> [Exercise brief]: Every line from the first in the listing below to the line containing "ordered by: Diana Flores -> Siobhan Cox" is to be repeated exactly, and no line past it.

> [Recorded information]:
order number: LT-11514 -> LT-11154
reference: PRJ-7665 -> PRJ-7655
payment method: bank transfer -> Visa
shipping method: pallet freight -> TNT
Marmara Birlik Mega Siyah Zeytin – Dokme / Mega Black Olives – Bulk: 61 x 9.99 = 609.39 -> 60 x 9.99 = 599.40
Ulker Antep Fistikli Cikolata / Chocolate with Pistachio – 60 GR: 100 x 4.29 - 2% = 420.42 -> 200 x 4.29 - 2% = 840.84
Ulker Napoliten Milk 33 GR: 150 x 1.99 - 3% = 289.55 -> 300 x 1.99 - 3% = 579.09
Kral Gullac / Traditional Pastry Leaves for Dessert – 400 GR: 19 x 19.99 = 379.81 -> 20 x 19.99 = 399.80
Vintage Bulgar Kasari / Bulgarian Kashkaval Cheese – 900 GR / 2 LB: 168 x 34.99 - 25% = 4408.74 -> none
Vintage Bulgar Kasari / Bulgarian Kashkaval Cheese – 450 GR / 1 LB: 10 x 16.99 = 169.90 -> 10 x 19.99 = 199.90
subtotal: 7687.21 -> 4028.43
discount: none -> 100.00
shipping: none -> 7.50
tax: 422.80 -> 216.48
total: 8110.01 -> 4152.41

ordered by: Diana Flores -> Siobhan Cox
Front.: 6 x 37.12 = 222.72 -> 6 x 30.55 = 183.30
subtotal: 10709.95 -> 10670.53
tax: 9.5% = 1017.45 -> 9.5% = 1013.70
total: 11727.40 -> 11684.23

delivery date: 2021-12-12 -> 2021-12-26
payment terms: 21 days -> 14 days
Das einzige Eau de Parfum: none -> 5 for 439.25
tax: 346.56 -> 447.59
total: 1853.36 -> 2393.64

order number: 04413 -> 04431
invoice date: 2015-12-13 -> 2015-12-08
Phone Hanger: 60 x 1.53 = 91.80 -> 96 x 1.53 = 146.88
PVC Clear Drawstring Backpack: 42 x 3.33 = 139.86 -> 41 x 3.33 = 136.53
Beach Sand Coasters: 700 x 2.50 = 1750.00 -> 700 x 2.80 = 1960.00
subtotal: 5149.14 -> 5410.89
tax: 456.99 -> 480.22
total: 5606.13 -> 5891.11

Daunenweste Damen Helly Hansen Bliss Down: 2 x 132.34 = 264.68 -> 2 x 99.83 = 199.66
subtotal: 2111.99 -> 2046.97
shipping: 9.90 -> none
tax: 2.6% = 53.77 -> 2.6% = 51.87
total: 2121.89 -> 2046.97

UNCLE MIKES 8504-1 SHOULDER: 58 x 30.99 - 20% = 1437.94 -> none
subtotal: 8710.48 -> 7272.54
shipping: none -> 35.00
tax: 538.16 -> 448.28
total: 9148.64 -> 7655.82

> [Solution for this task]:
order number: LT-11514 -> LT-11154
reference: PRJ-7665 -> PRJ-7655
payment method: bank transfer -> Visa
shipping method: pallet freight -> TNT
Marmara Birlik Mega Siyah Zeytin – Dokme / Mega Black Olives – Bulk: 61 x 9.99 = 609.39 -> 60 x 9.99 = 599.40
Ulker Antep Fistikli Cikolata / Chocolate with Pistachio – 60 GR: 100 x 4.29 - 2% = 420.42 -> 200 x 4.29 - 2% = 840.84
Ulker Napoliten Milk 33 GR: 150 x 1.99 - 3% = 289.55 -> 300 x 1.99 - 3% = 579.09
Kral Gullac / Traditional Pastry Leaves for Dessert – 400 GR: 19 x 19.99 = 379.81 -> 20 x 19.99 = 399.80
Vintage Bulgar Kasari / Bulgarian Kashkaval Cheese – 900 GR / 2 LB: 168 x 34.99 - 25% = 4408.74 -> none
Vintage Bulgar Kasari / Bulgarian Kashkaval Cheese – 450 GR / 1 LB: 10 x 16.99 = 169.90 -> 10 x 19.99 = 199.90
subtotal: 7687.21 -> 4028.43
discount: none -> 100.00
shipping: none -> 7.50
tax: 422.80 -> 216.48
total: 8110.01 -> 4152.41

ordered by: Diana Flores -> Siobhan Cox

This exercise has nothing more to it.